* BRIEF *
Repeat each line of the data below exactly, but skip the pictures.

== INPUT MATERIAL

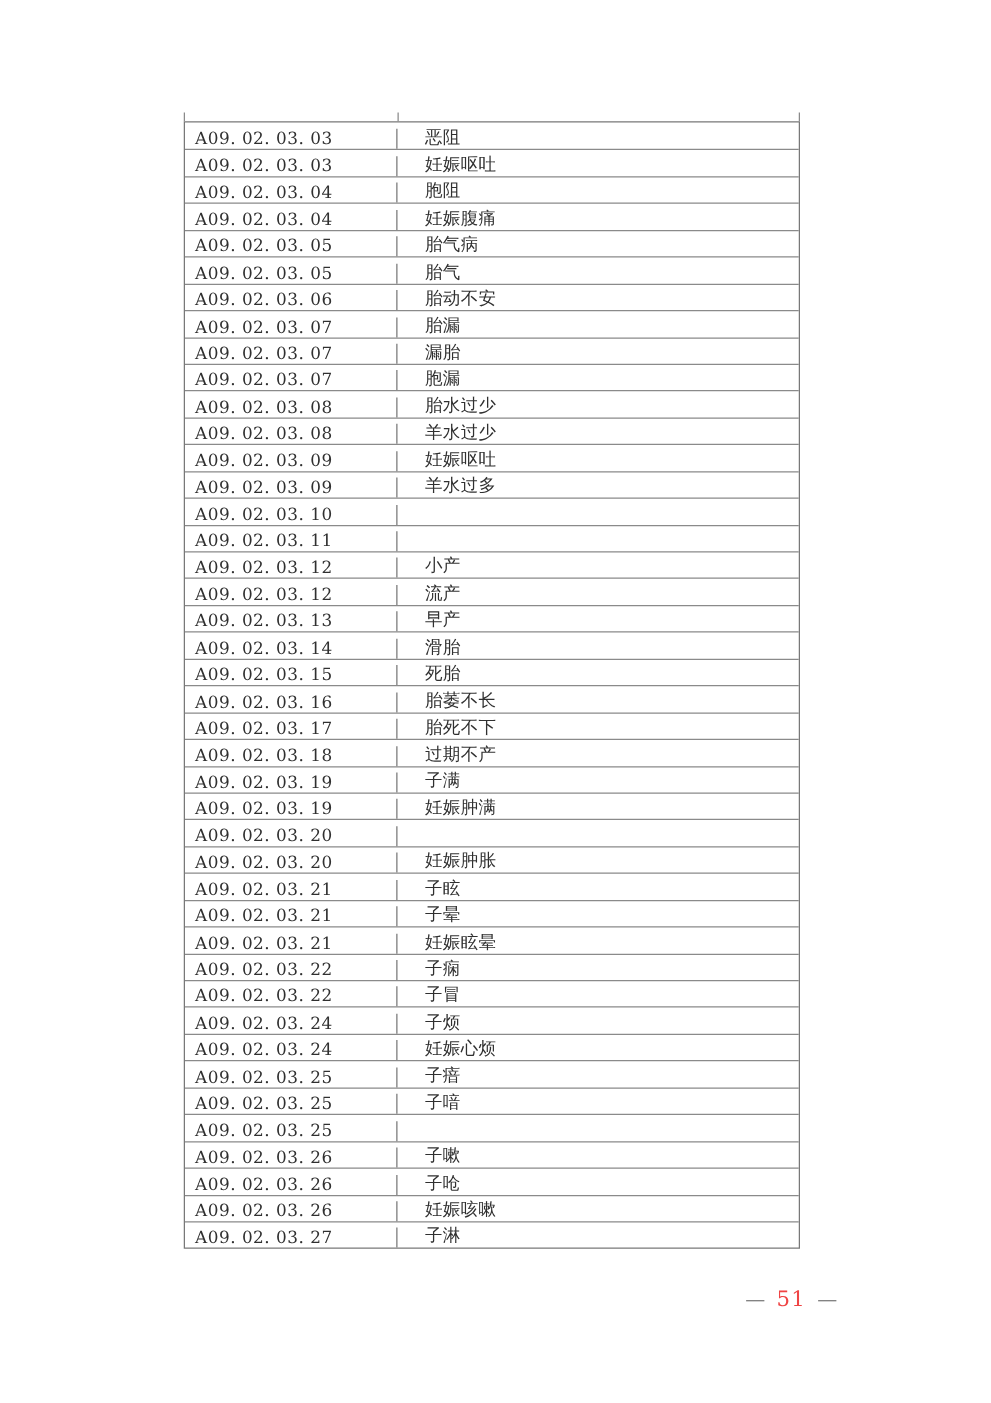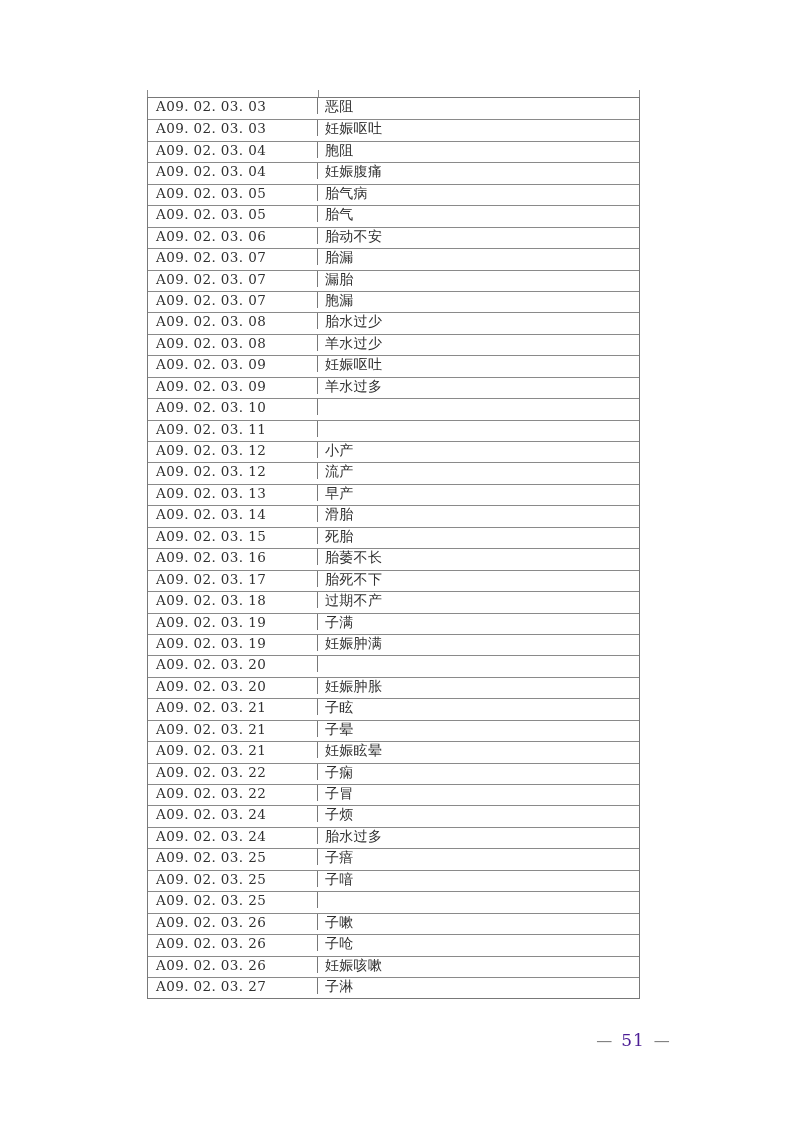--- a/index.html
+++ b/index.html
@@ -31,7 +31,8 @@
   .row {
     display: flex;
     height: 21.45px;
-    align-items: flex-start;
+    align-items: flex-end;
+    gap: 15px;
   }
   .row + .row {
     border-top: 1px solid #8a8a8a;

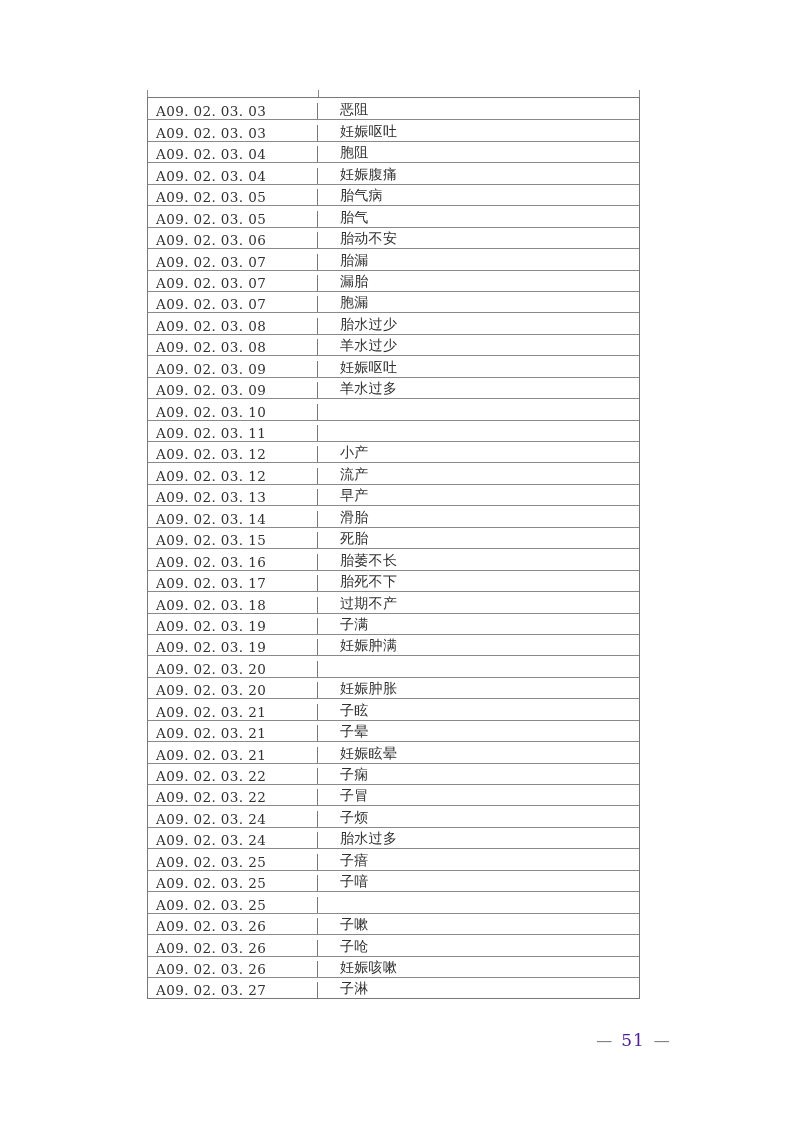--- a/index.html
+++ b/index.html
@@ -268,7 +268,7 @@
 
   <div class="row">
     <div class="cell code">A09. 02. 03. 24</div>
-    <div class="cell term">胎水过多</div>
+    <div class="cell term">妊娠心烦</div>
   </div>
 
   <div class="row">

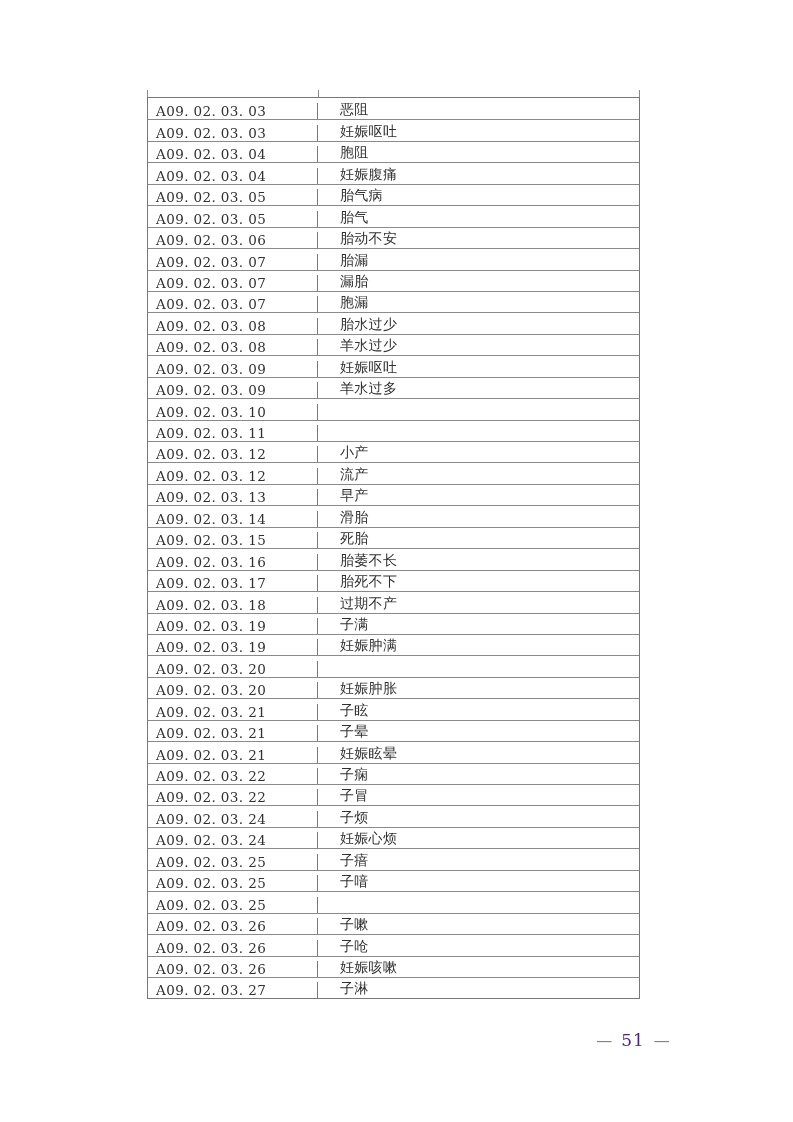--- a/index.html
+++ b/index.html
@@ -84,7 +84,7 @@
     font-size: 16px;
   }
   .pageno .num {
-    color: #4c1d95;
+    color: #ef4444;
     letter-spacing: 1px;
   }
 </style>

====

* RESPONSE TO THE TASK *
--- a/index.html
+++ b/index.html
@@ -31,7 +31,8 @@
   .row {
     display: flex;
     height: 21.45px;
-    align-items: flex-start;
+    align-items: flex-end;
+    gap: 15px;
   }
   .row + .row {
     border-top: 1px solid #8a8a8a;

--- a/index.html
+++ b/index.html
@@ -268,7 +268,7 @@
 
   <div class="row">
     <div class="cell code">A09. 02. 03. 24</div>
-    <div class="cell term">胎水过多</div>
+    <div class="cell term">妊娠心烦</div>
   </div>
 
   <div class="row">

--- a/index.html
+++ b/index.html
@@ -84,7 +84,7 @@
     font-size: 16px;
   }
   .pageno .num {
-    color: #4c1d95;
+    color: #ef4444;
     letter-spacing: 1px;
   }
 </style>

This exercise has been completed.